Le , par Thibaud Collin
IL N’EST PAS FACILE DE RÉFLÉCHIR sur la crise sanitaire que nous venons de vivre. De quoi est-elle le signe révélateur ? À partir de quelle grille d’interprétation l’aborder ? Quels seront ses effets à plus ou moins long terme ? Chacun a tendance à la considérer à partir de ses préoccupations antérieures et cherche « à tirer la couverture à lui » pour y lire la confirmation de ses convictions ; comment s’offusquer d’une telle tendance ? Ces quelques remarques n’ont aucune prétention scientifique particulière. Ce ne sont que quelques notes qui demandent à être discutées et qui devront probablement être amendées et complétées en fonction des déploiements à venir, ceux-ci nous permettant de mieux appréhender ce phénomène ô combien complexe.

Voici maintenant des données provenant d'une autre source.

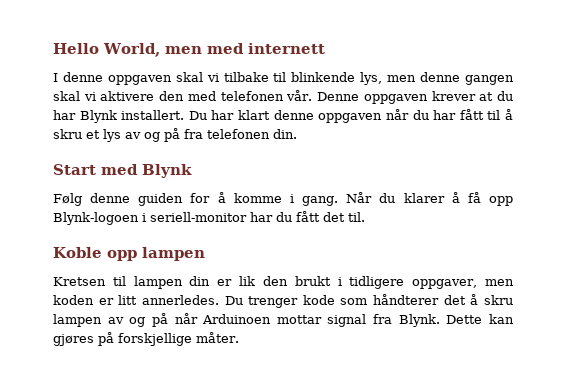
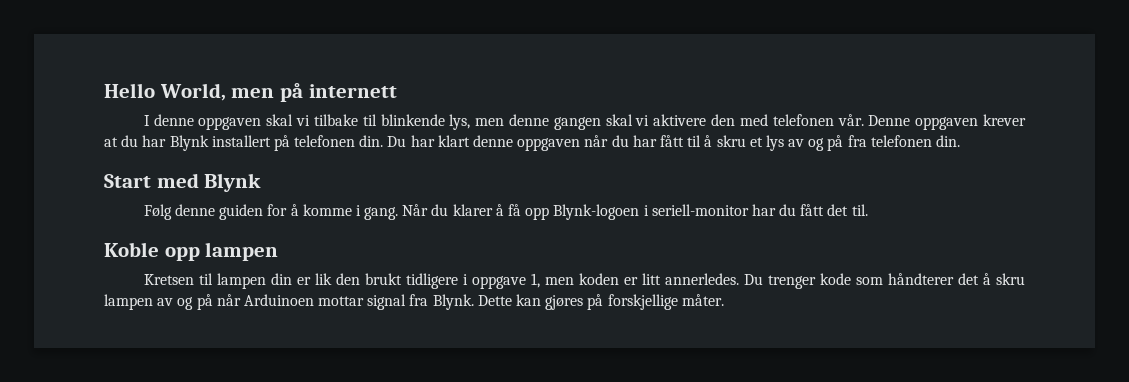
[206,43,244,54] med -> [280,83,304,102] på
[121,110,185,120] installert. -> [211,135,384,151] installert på telefonen din.
[337,276,478,289] i tidligere oppgaver, -> [405,273,540,289] tidligere i oppgave 1,

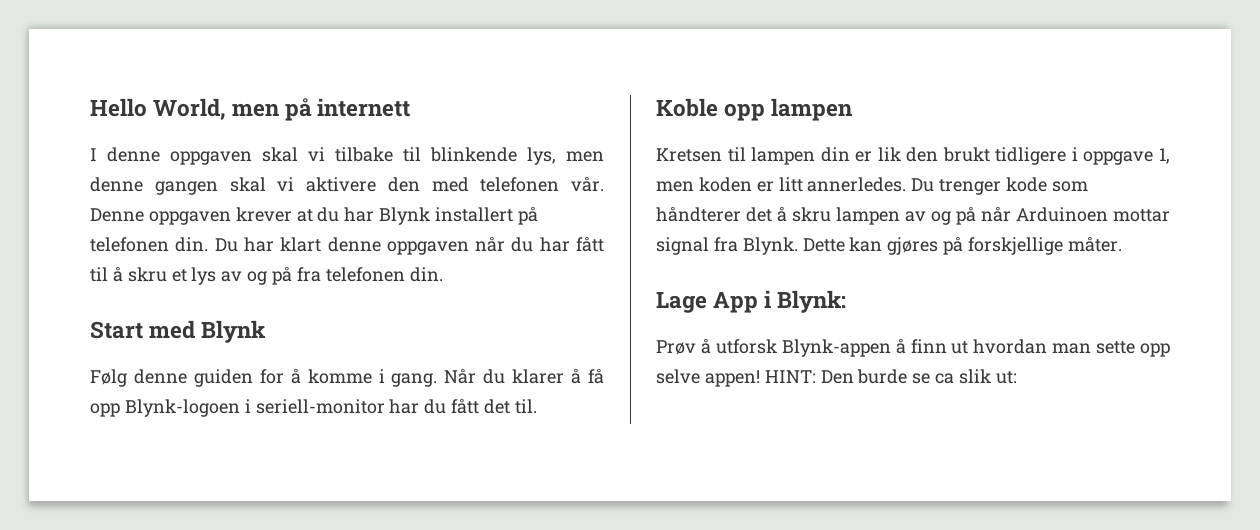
(724, 300) none -> [656,290,847,313] [656,338,1170,357] [656,369,1017,387] // Lage App i Blynk: // Prøv å utforsk Blynk-appen å finn ut hvordan man sette opp selve appen! HINT: Den burde se ca slik ut:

Une expérience collective au singulier
Tout d’abord, cette pandémie a été l’occasion d’une expérience collective massive vécue en première personne (« je ») comme on n’en connaît qu’exceptionnellement, au moins dans les pays tempérés et relativement paisible qui sont les nôtres. Surviennent certes régulièrement des événements qui affectent simultanément toute une nation voire le monde entier. Pensons à la chute des tours du WTC à New-York en 2001, ou aux attentats terroristes de novembre 2015 à Paris. Mais de tels événements n’engendrent pas une situation réellement commune. Le spectateur regardant une chaîne d’information continue, peut être médusé par ce qu’il voit ou entend, il peut même ressentir une forte empathie pour les victimes ou leurs proches, de la reconnaissance pour les policiers ou les médecins mais il n’a pas comme tel été concerné par l’événement.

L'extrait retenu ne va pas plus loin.